Yes hence the term maroons. To describe the group of Africans lost on the island they would name Jamaica.
@@ChiefGodspeed For the one millionth time! Ghana did NOT name Jamaica! The Taino Indians who are the indigenous Jamaicans lived on the island for 2,500 years and named their island ‘Xyamaca’ meaning ‘land of wood and water’! In 1494 The Spanish landed and called it Jamica. Then the British fought and gained it from the Spanish and named it Jamaica. Africans were shipped in to the island many decades later. It already had a name when they were taken there! Do they teach you this in Ghana? So many Ghanaians keep on repeating this false information and they need to correct themselves!

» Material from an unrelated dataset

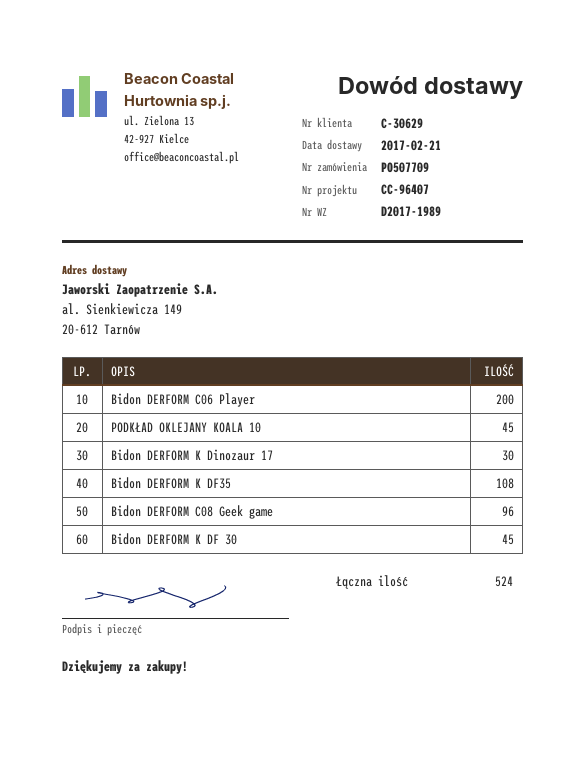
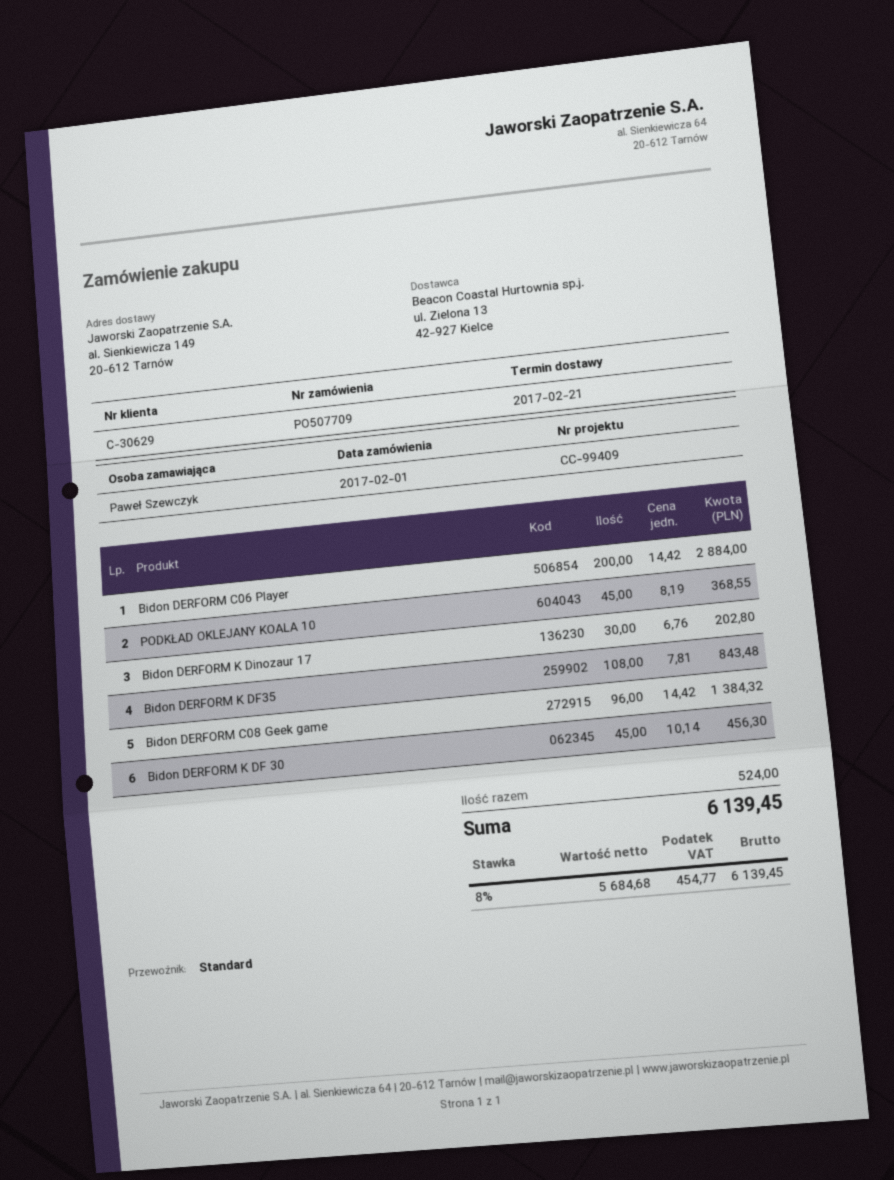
reference: CC-96407 -> CC-99409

@@cleo63100 Ghanaians couldn't even name Ghana what makes you think they'd be allowed to name a whole island😂
Crazy I didn’t say anything about Ghana. If you can read I said group of Africans. Seems you guys have something against the people of Ghana if that was eager to leave your thoughts lol
Some were from the Ivory Coast in Africa . Indians were brought in to work as indentured servants,but they chose the strong Africans so that they could work in the cane fields..
I love dukuno🇯🇲. Always knew it was Ghanian.
Ducana 🇦🇬Antigua 🇲🇸🇲🇸 Montserrat
Buyo
Visit Trinidad and Tobago 🇹🇹
This is tubani is not kenke, they ues beans to do it.
Mfanti dokono upgrade
It is called BLUE DRAWS not BLUE DRAWER
Looking at Jamaicans, u could easily mistake them for Ghanaians.
I've never seen a Jamaican that looks Ghanaian. We aren't heavy set people and we don't have that round forehead.